El jefe de Gabinete de Javier Milei quedó formalmente imputado en una causa que investiga inconsistencias en su patrimonio. El caso golpea en el corazón del relato oficialista y reabre la discusión sobre transparencia y poder
El gobierno que hizo de la “casta” su principal enemigo empieza a enfrentar una incomodidad difícil de esquivar: la sospecha ya no está afuera, sino adentro.
El jefe de Gabinete, Manuel Adorni, fue imputado por presunto enriquecimiento ilícito en una causa impulsada por el fiscal Gerardo Pollicita, que investiga posibles inconsistencias entre sus ingresos declarados y su patrimonio.

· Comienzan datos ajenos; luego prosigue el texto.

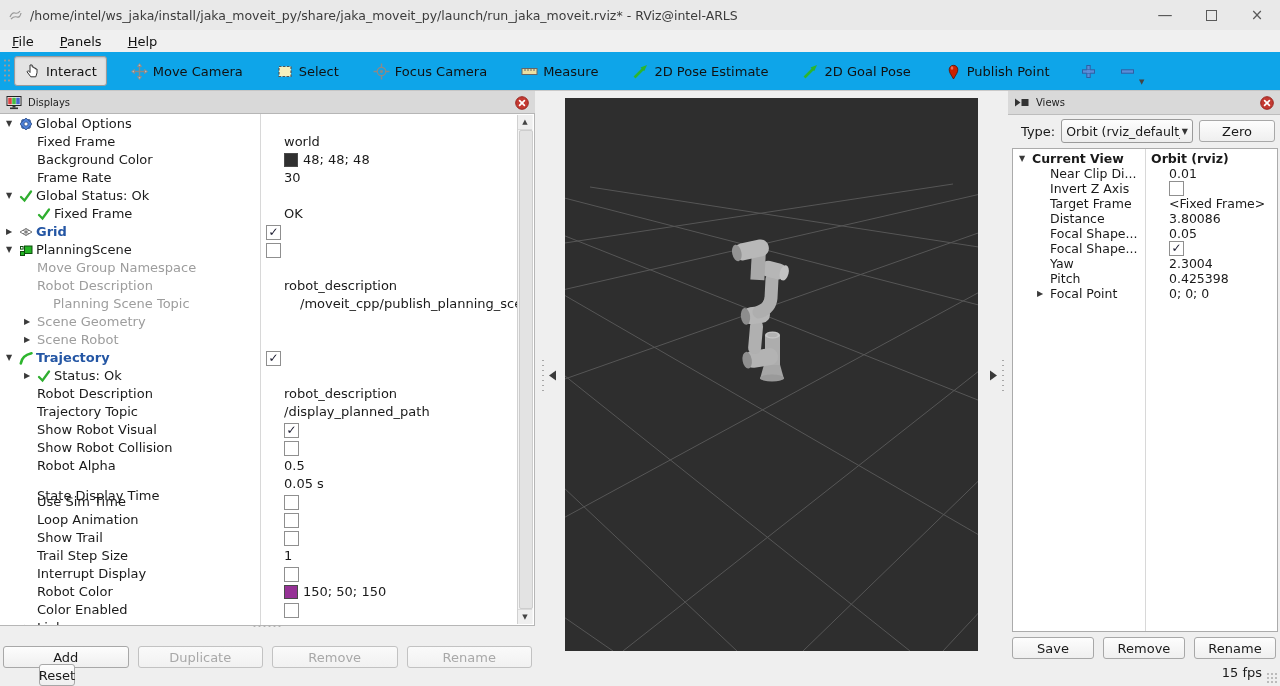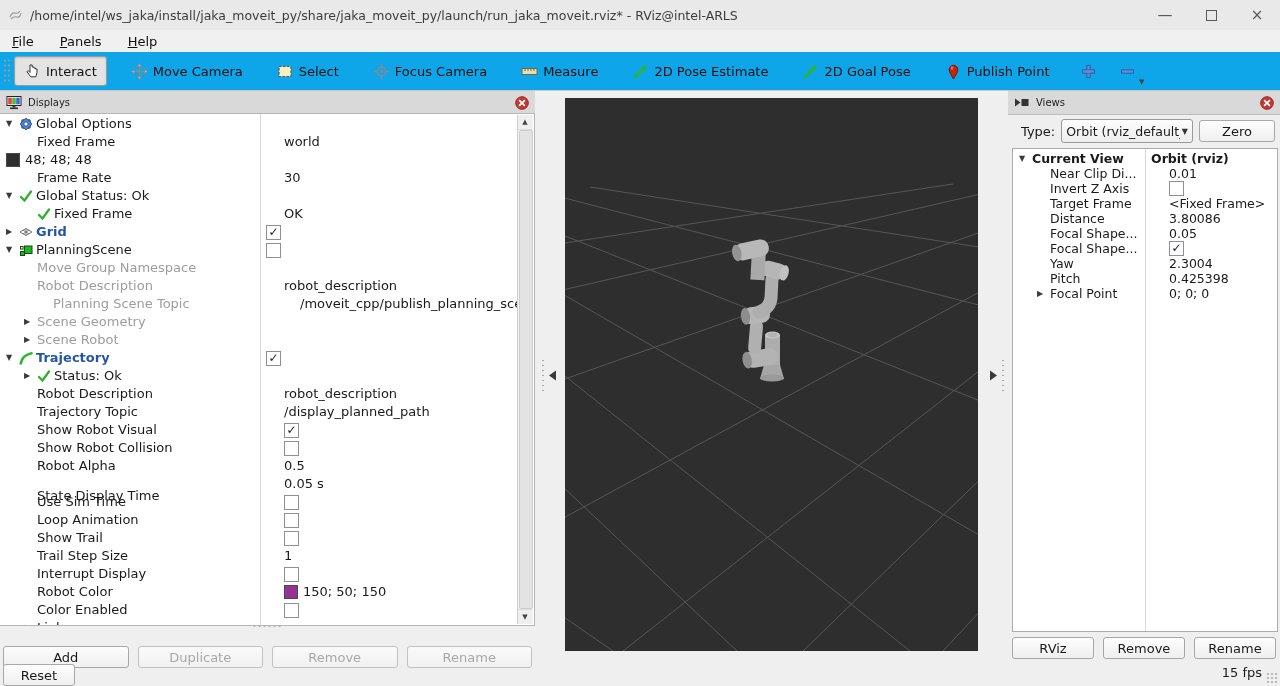--- a/index.html
+++ b/index.html
@@ -75,21 +75,21 @@
   .sb-down{bottom:0;border-top:1px solid #dadada;}
   .sb-thumb{position:absolute;left:1px;width:12px;background:#e3e3e3;border:1px solid #cdcdcd;border-radius:2px;}
   
   .btn{height:22px;border:1px solid #a8a8a8;border-radius:3px;font-size:13px;color:#1a1a1a;
     background:linear-gradient(#fdfdfd,#efefef);display:inline-flex;align-items:center;justify-content:center;
     font-family:"DejaVu Sans","Liberation Sans",sans-serif;}
   .btn.disabled{color:#a8a8a8;border-color:#c2c2c2;background:linear-gradient(#fafafa,#f1f1f1);}
   #displays-buttons{position:absolute;left:0;top:544px;width:535px;display:flex;gap:9px;padding:12px 3px;box-sizing:border-box;}
   #displays-buttons .btn{flex:1;}
   #reset-row{position:absolute;left:3px;top:574px;}
-  #reset-btn{width:72px;}
+  #reset-btn{width:36px;margin-left:36px;}
   .panel-grip{position:absolute;left:252px;top:534px;width:30px;height:5px;
     background-image:radial-gradient(circle,#b3b3b3 1px,transparent 1.2px);background-size:5px 4px;}
   
   .splitter{position:absolute;width:12px;height:40px;top:355px;display:flex;align-items:center;}
   .splitter svg{width:9px;height:11px;}
   .split-dots{position:absolute;width:4px;height:34px;top:358px;
     background-image:radial-gradient(circle,#a8a8a8 .9px,transparent 1.1px);background-size:4px 5px;}
   
   #viewport{position:absolute;left:565px;top:98px;width:413px;height:553px;background:#2e2e2e;overflow:hidden;}
   
@@ -280,20 +280,24 @@
           <div class="trow d18">
             <div class="tcell" style="width: 254px; padding-left: 24px;">
               <span class="arrow"></span>
               <span class="tlabel">Fixed Frame</span>
             </div>
             <div class="tcell tright">
               <span class="tval">world</span>
             </div>
           </div>
           <div class="trow d18">
+            <div class="tcell" style="width: 254px; padding-left: 24px;">
+              <span class="arrow"></span>
+              <span class="tlabel">Background Color</span>
+            </div>
             <div class="tcell tright">
               <span class="chip" style="background: rgb(48, 48, 48);"></span>
               <span class="tval">48; 48; 48</span>
             </div>
           </div>
           <div class="trow d18">
             <div class="tcell" style="width: 254px; padding-left: 24px;">
               <span class="arrow"></span>
               <span class="tlabel">Frame Rate</span>
             </div>
@@ -744,21 +748,21 @@
               <span class="arrow">▶</span>
               <span class="tlabel">Focal Point</span>
             </div>
             <div class="tcell tright">
               <span class="tval">0; 0; 0</span>
             </div>
           </div>
         </div>
     </div>
     <div id="views-buttons">
-        <button class="btn">RViz</button>
+        <button class="btn">Save</button>
         <button class="btn">Remove</button>
         <button class="btn">Rename</button>
       </div>
     <div id="fps">15 fps</div>
   </div>
 
   <div id="resize-grip"></div>
 </div>
 
 </body></html>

La decisión judicial no es menor: implica que existen elementos suficientes para abrir una investigación penal y avanzar sobre bienes, movimientos financieros y declaraciones juradas del funcionario.
Patrimonio bajo la lupa
El expediente pone el foco en lo que la Justicia considera posibles “discordancias” entre lo declarado oficialmente y el nivel de vida del funcionario.
Según las denuncias, se investiga un presunto incremento patrimonial que no se correspondería con sus ingresos como funcionario público, además de propiedades y gastos que no habrían sido debidamente informados.
Entre las medidas solicitadas por el fiscal figuran pedidos de información sobre inmuebles, vehículos y movimientos económicos, en un intento por reconstruir el circuito del dinero.
Un golpe al corazón del relato libertario
El problema para el oficialismo no es solo judicial. Es político. Porque el gobierno de Javier Milei construyó buena parte de su legitimidad sobre una promesa: terminar con los privilegios, los abusos y las prácticas de la “casta”. Hoy, esa narrativa empieza a crujir.
La imputación de uno de sus funcionarios más visibles —y uno de los principales voceros del proyecto— no es un hecho aislado: es una señal que tensiona el discurso con la realidad.
De la denuncia a la incomodidad pública
En las últimas semanas, ya habían surgido cuestionamientos sobre el patrimonio de Adorni, incluyendo viajes, propiedades y gastos que generaron sospechas sobre su origen.
La respuesta oficial, hasta ahora, ha sido defensiva: el propio funcionario negó irregularidades y habló de una “campaña” en su contra. Pero la apertura formal de una causa judicial cambia el escenario. Ya no se trata solo de versiones o polémicas mediáticas. Se trata de una investigación en curso.